Le Niger a acheminé 82 citernes de carburant à Bamako, une aide d’urgence destinée à soulager le Mali, soumis depuis plus de deux mois et demi à un embargo total sur les importations de carburant imposé par le groupe jihadiste Jnim, affilié à al-Qaïda. Salutée par les autorités maliennes de transition, cette livraison constitue également le premier acte concret de solidarité de l’Alliance des États du Sahel (AES) face à cette stratégie d’étouffement économique.
Ce convoi, après un périple de près de 1 400 kilomètres sous escorte militaire et arborant les couleurs nigériennes, a été officiellement accueilli le 22 novembre 2025 par le ministre malien de l’Industrie et du commerce, Moussa Alassane Diallo. Ce dernier a exprimé la « gratitude » de son gouvernement, soulignant que ces produits pétroliers contribueraient à « améliorer l’approvisionnement » du pays et à « réduire les souffrances de nos populations ». Il a également salué le « courage » et le « dévouement » des chauffeurs ayant bravé la menace jihadiste.

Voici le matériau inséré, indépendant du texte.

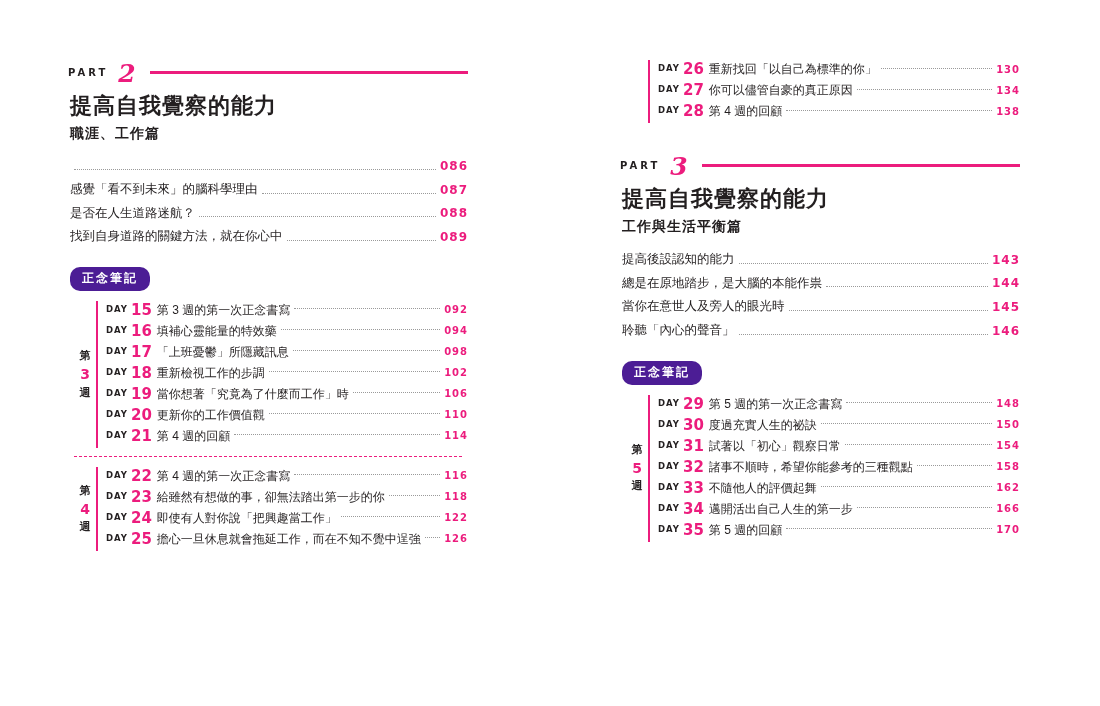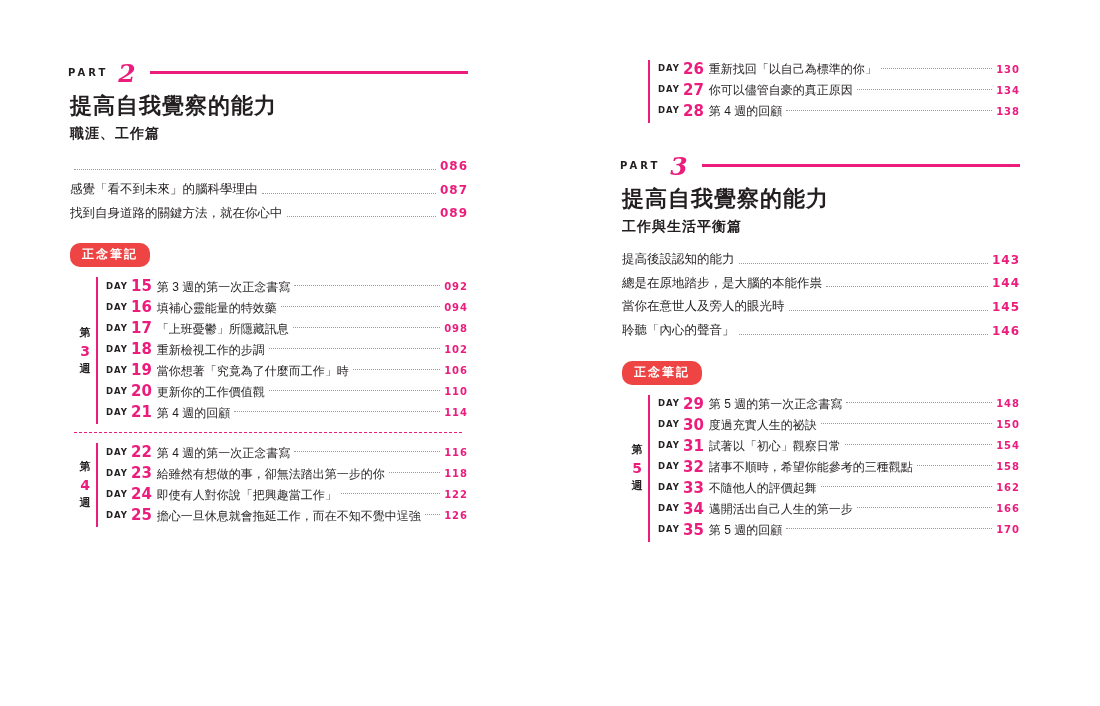--- a/index.html
+++ b/index.html
@@ -98,21 +98,21 @@
     font-family: "DejaVu Sans", sans-serif;
     font-size: 12px;
     font-weight: bold;
     color: #ec1c7d;
     letter-spacing: 1px;
   }
 
   
   .note-tag {
     display: inline-block;
-    background: #ef4444;
+    background: #4c1d95;
     color: #ffffff;
     font-family: "DejaVu Serif", serif;
     font-size: 12px;
     font-weight: bold;
     letter-spacing: 2px;
     padding: 3px 12px 4px 12px;
     border-radius: 10px;
     margin: 4px 0 10px 2px;
   }
 
@@ -220,20 +220,25 @@
       <div class="entry">
         <span class="dots"></span>
         <span class="pg">086</span>
       </div>
       <div class="entry">
         <span class="etext">感覺「看不到未來」的腦科學理由</span>
         <span class="dots"></span>
         <span class="pg">087</span>
       </div>
       <div class="entry">
+        <span class="etext">是否在人生道路迷航？</span>
+        <span class="dots"></span>
+        <span class="pg">088</span>
+      </div>
+      <div class="entry">
         <span class="etext">找到自身道路的關鍵方法，就在你心中</span>
         <span class="dots"></span>
         <span class="pg">089</span>
       </div>
     </div>
 
     <div class="note-tag">正念筆記</div>
 
     
     <div class="week-block">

Cet événement s’inscrit dans un contexte de rupture stratégique dans la région. Le Mali, le Niger et le Burkina Faso ont quitté la Cédéao et fondé l’AES en réponse aux pressions et sanctions de l’organisation régionale, notamment après les putschs à Bamako, Ouagadougou et Niamey. L’ambassadeur du Niger au Mali, Abdou Adamou, a d’ailleurs explicitement relié ce geste de solidarité au soutien antérieur du Mali au Niger lorsque la Cédéao menaçait une intervention militaire contre Niamey. Le convoi s’apparente ainsi à une démonstration de la cohésion de ce nouveau bloc face aux défis sécuritaires et diplomatiques.
Les perspectives ouvertes par cette opération sont doubles. Sur le plan humanitaire, elle offre un répit limité mais visible dans une capitale où la pénurie de carburant paralyse l’économie et la vie quotidienne. Stratégiquement, des analystes y voient un prélude à des engagements plus profonds. Boubacar Ba, directeur du Centre d’analyse sur la gouvernance et la sécurité au Sahel, estime que cet acte « préfigure d’une possibilité d’un déclenchement éventuel d’une action militaire d’accompagnement du Mali par les deux pays ». Cette logistique sécurisée par les trois armées pourrait annoncer des opérations militaires conjointes de l’AES contre les groupes jihadistes.
Sur le terrain, les réactions sont contrastées. Une source sécuritaire malienne salue un geste « extrêmement important et symbolique » qui « manifeste la détermination des forces de l’AES à faire face au terrorisme » et lève les doutes sur la solidité de l’Alliance. À l’inverse, certains habitants de Bamako se montrent cyniques, qualifiant l’opération de « folklore » et de « théâtralisation » face à l’ampleur d’une crise qui maintient le pays « à l’arrêt ».
Au-delà du symbole, la question de l’efficacité quantitative se pose crûment. Un économiste malien interrogé rappelle que les besoins quotidiens pour la seule ville de Bamako sont estimés à au moins 150 citernes, un volume qui rend cette aide nigérienne structurellement insuffisante. Si le geste est politiquement significatif, il ne représente qu’une goutte d’eau face à l’immensité des besoins logistiques nécessaires pour briser durablement l’embargo jihadiste.